Department of Psychology, Uppsala University, Sweden.
Psychol Psychother. 2017 Dec;90(4):600-616. doi: 10.1111/papt.12128. Epub 2017 May 6.
This study of directiveness draws on the literature on patient-therapist matching, neutrality, and resistance. Our aim was to investigate how psychotherapists conceptualize directiveness as an attitude, with a focus on pantheoretical aspects of directiveness.
Our data are narratives from 18 interviews with psychotherapists of different theoretical orientations (cognitive-behavioural, family-systems, humanistic-experiential, and psychodynamic), and from focus-group discussions with six other psychotherapists.
The analysis yielded four general themes: expression of directiveness (behaviour, agency, structure), its presence (depending on phase of and goals for therapy), its positive and negative outcomes (for patients and therapists, respectively), and therapist awareness (initial and shifting, depending on theoretical orientation).
Directiveness may be construed as an attitude. It supposedly increases via certain responses, but only a few of these are considered positive by therapists at large. Directiveness may be more present in early and late phases of therapy, and more warranted with patients that function poorly. There are both positive and negative outcomes of directiveness, but therapists are more prone to disclose the former.

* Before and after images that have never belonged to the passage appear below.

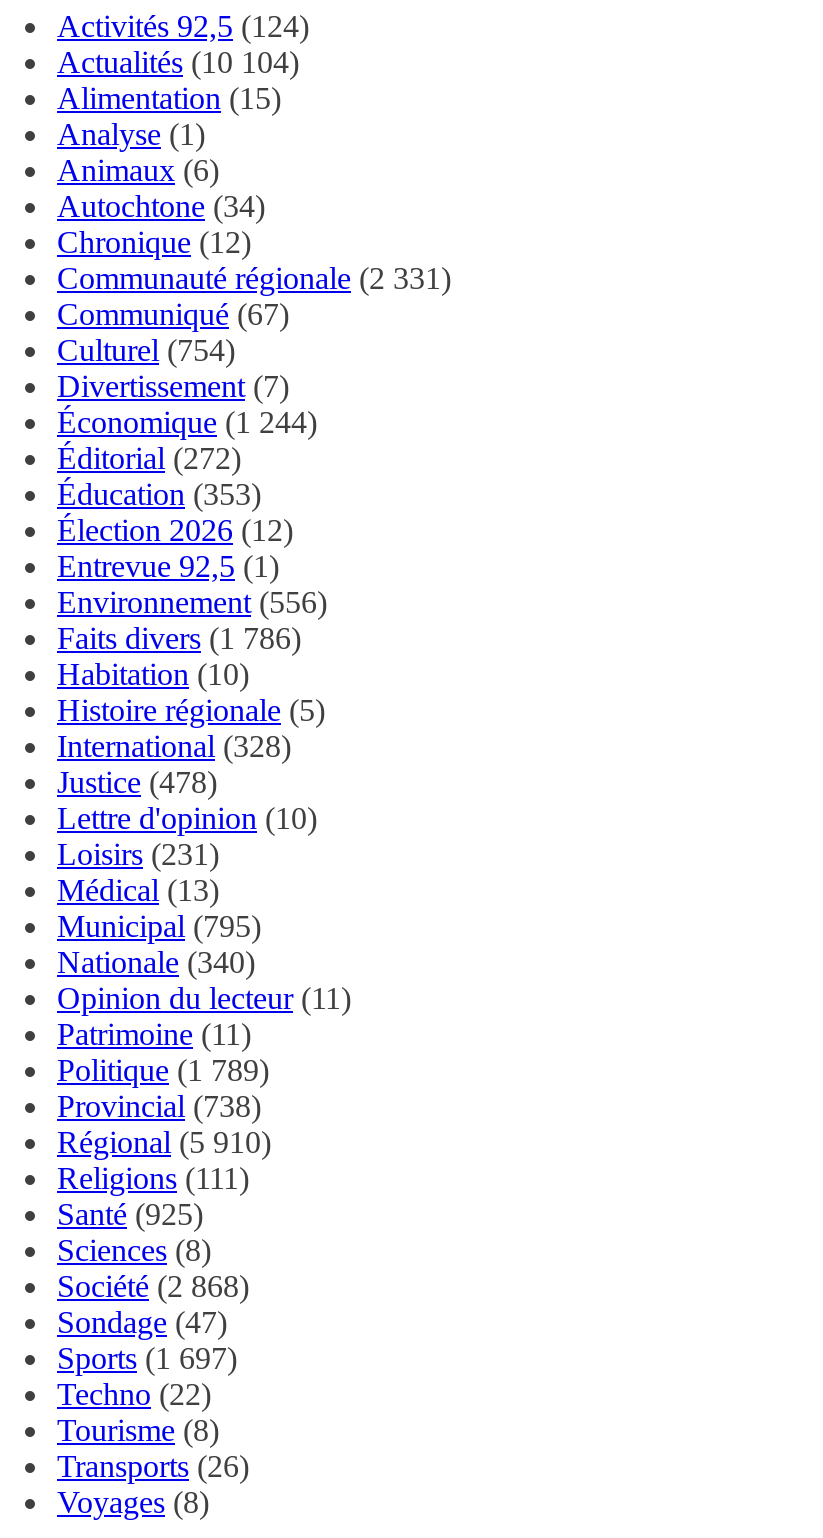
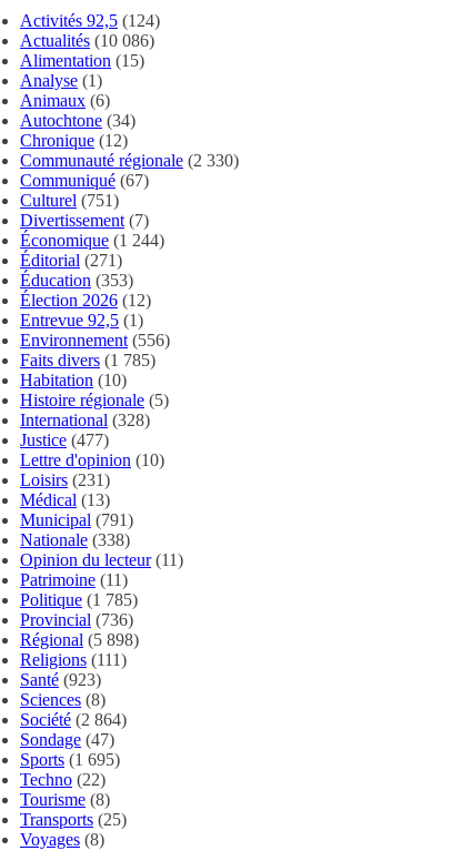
[57,44,299,78] Actualités (10 104) -> [20,31,154,50] Actualités (10 086)
[57,260,451,294] Communauté régionale (2 331) -> [20,151,239,169] Communauté régionale (2 330)
[57,332,235,366] Culturel (754) -> [20,191,119,209] Culturel (751)
[57,440,241,474] Éditorial (272) -> [20,250,122,269] Éditorial (271)
[57,620,301,654] Faits divers (1 786) -> [20,350,155,369] Faits divers (1 785)
[57,764,217,798] Justice (478) -> [20,430,109,449] Justice (477)
[57,908,261,942] Municipal (795) -> [20,510,133,529] Municipal (791)
[57,944,255,978] Nationale (340) -> [20,530,130,549] Nationale (338)
[57,1052,269,1086] Politique (1 789) -> [20,590,138,609] Politique (1 785)
[57,1088,261,1122] Provincial (738) -> [20,610,133,629] Provincial (736)
[57,1124,271,1158] Régional (5 910) -> [20,630,139,649] Régional (5 898)
[57,1196,203,1230] Santé (925) -> [20,670,101,689] Santé (923)
[57,1268,249,1302] Société (2 868) -> [20,710,127,729] Société (2 864)
[57,1340,237,1374] Sports(1 697) -> [20,750,120,769] Sports(1 695)
[57,1448,249,1482] Transports(26) -> [20,810,127,828] Transports(25)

Therapist directiveness supposedly increases via advice, questions, clarifications, steering to topics, goal setting, self-disclosure, and session management. Directiveness is seen as more present in early and late phases of therapy. Directing is more warranted with patients who function poorly. Possible positive outcomes of directiveness are clarity, feeling of security, and saving time; negative outcomes are decrease of agency, increase of resistance, and less patient self-attribution of improvement. It is unlikely that therapists disclose adverse directive behaviours. Those who do, attribute them to psychotherapy structure if their attitudes are negative, and to personal choice if they are positive. This may hamper therapists managing their own level of directiveness.

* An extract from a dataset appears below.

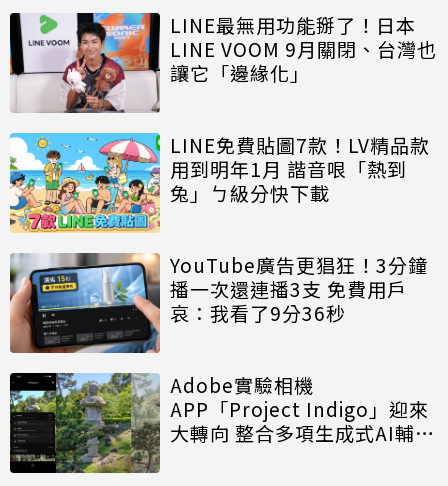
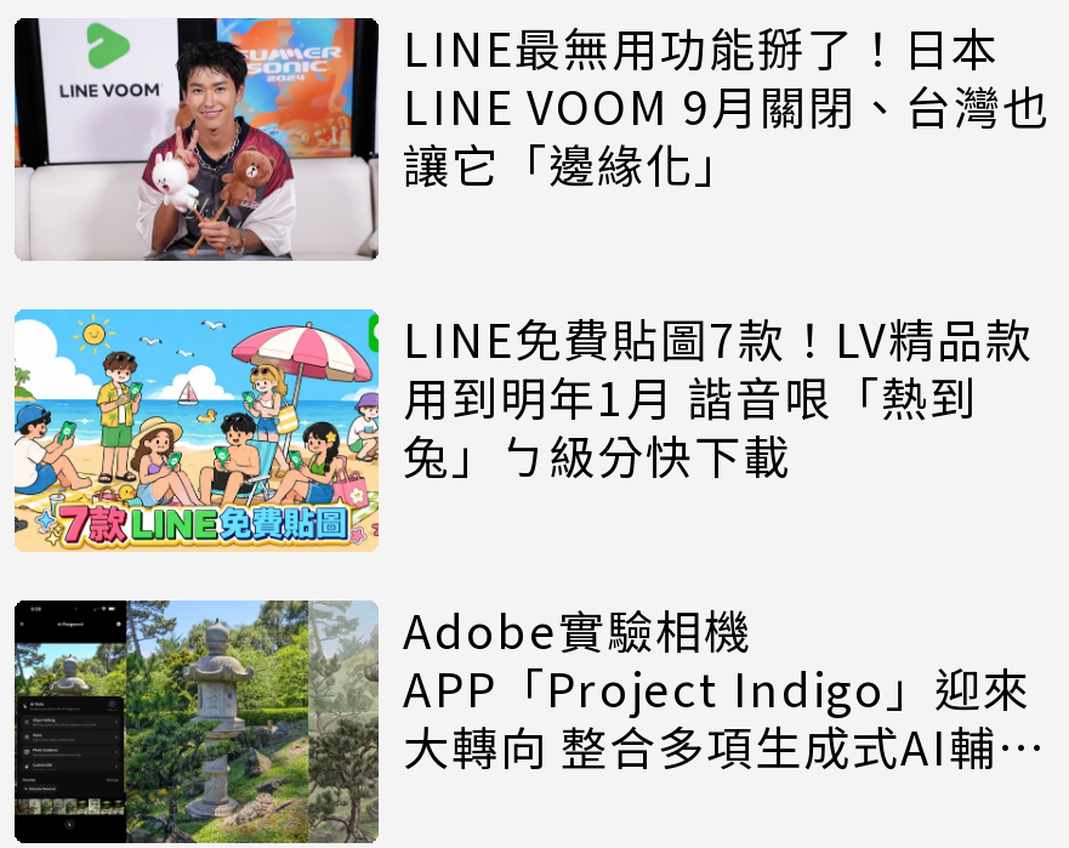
[9,251,428,354] [image] | YouTube廣告更猖狂！3分鐘 | 播一次還連播3支 免費用戶 | 哀：我看了9分36秒 -> none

本研究借鉴了关于医患匹配、中立性和阻抗的文献。我们的目的是调查心理治疗师如何将直接性概念化为一种态度,并重点研究直接性的泛理论方面。
我们的数据来自 18 名不同理论取向(认知行为、家庭系统、人本体验和心理动力学)的心理治疗师的访谈叙述,以及另外 6 名心理治疗师的焦点小组讨论。

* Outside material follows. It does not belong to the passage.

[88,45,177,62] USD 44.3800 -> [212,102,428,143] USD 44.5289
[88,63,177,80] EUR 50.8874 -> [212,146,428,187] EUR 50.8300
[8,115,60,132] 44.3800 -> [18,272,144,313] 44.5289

分析产生了四个一般主题:直接性的表达(行为、能动性、结构)、它的存在(取决于治疗的阶段和目标)、它的积极和消极结果(分别为患者和治疗师)以及治疗师的意识(初始和转变,取决于理论取向)。
直接性可以被理解为一种态度。它通过某些反应增加,但治疗师普遍认为只有少数反应是积极的。直接性在治疗的早期和晚期阶段可能更为明显,对于功能较差的患者更有必要。直接性既有积极的结果,也有消极的结果,但治疗师更倾向于披露前者。
治疗师的直接性据称通过建议、问题、澄清、引导话题、设定目标、自我暴露和会议管理来增加。直接性在治疗的早期和晚期阶段被认为更为明显。指导对于功能较差的患者更有必要。直接性的可能积极结果是清晰度、安全感和节省时间;消极结果是能动性降低、阻抗增加以及患者自我归因改善减少。治疗师不太可能披露不利的直接行为。那些披露的人,如果他们的态度是消极的,就会将其归因于心理治疗结构,如果他们的态度是积极的,就会将其归因于个人选择。这可能会阻碍治疗师管理自己的直接性水平。